My Grandma’s Juicy Secret

My grandparent’s wedding

After Mom entered an Alzheimer’s residence in 1995, I received two cardboard boxes of mementos. Her husband had found the musty crushed cartons in the basement when cleaning out Mom’s possessions. Since Mom no longer recognized what she once cherished, he mailed the boxes to me.

One contained every letter I’d written her since my freshman year in college. The other held folders from Mom’s file cabinet.

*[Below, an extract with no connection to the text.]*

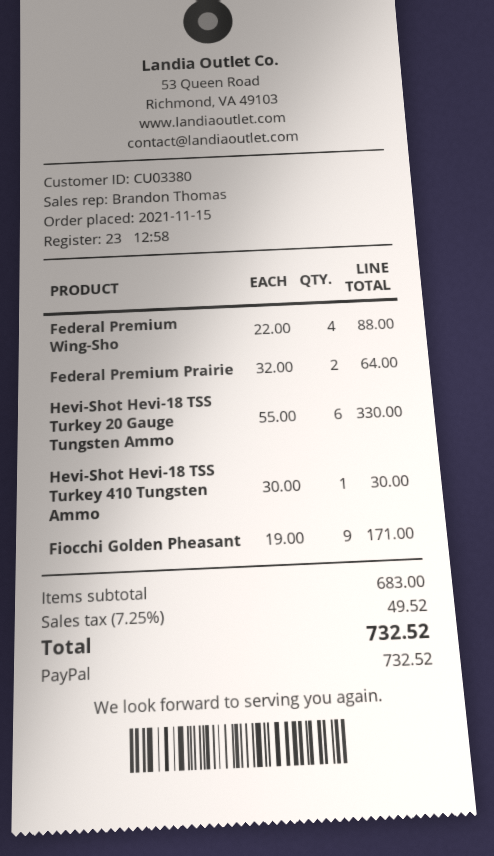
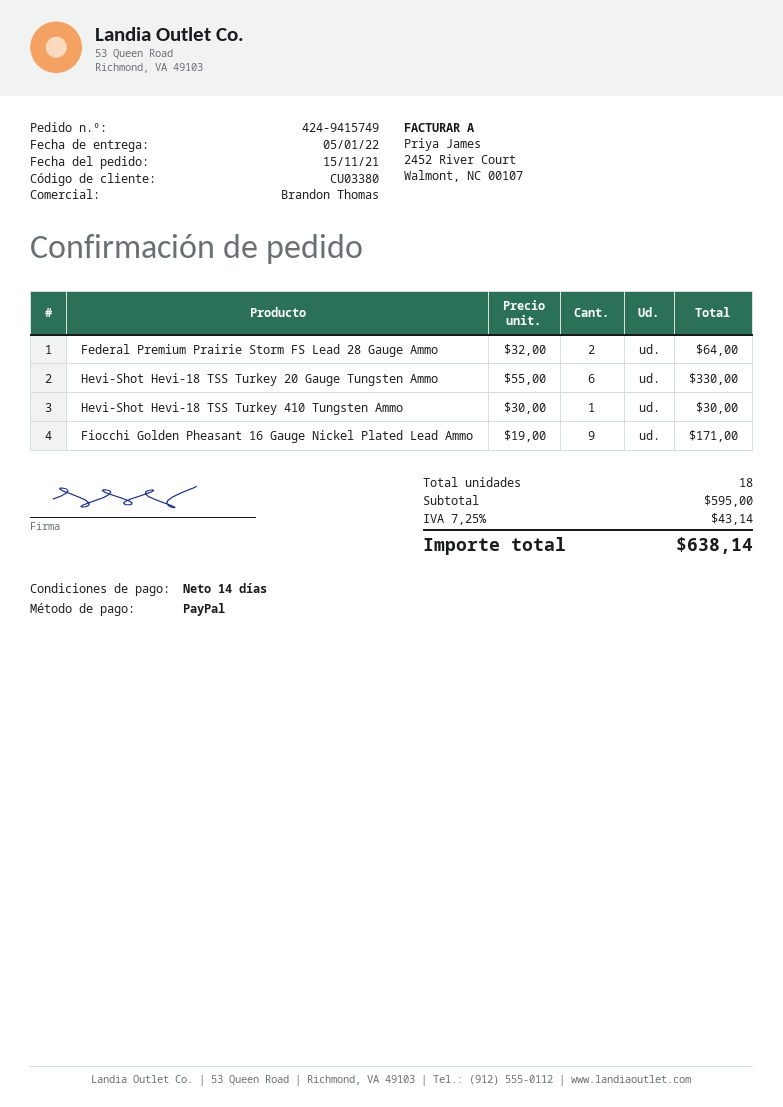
Federal Premium Wing-Sho: 4 x 22.00 = 88.00 -> none
subtotal: 683.00 -> 595.00
tax: 7.25% = 49.52 -> 7.25% = 43.14
total: 732.52 -> 638.14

Rooting through health and education records, I found a file labeled “Margaret Sibberson Welling,” my maternal grandmother’s name. Inside was my grandparent’s wedding photo. Grandma stares into the camera, vulnerable and slightly worried, a thick white satin sash and silk cape draping her petite body. Grandpa leans away from her, concealing his feelings behind tight jaws. His left knee brushes her thigh, softening the distance between them.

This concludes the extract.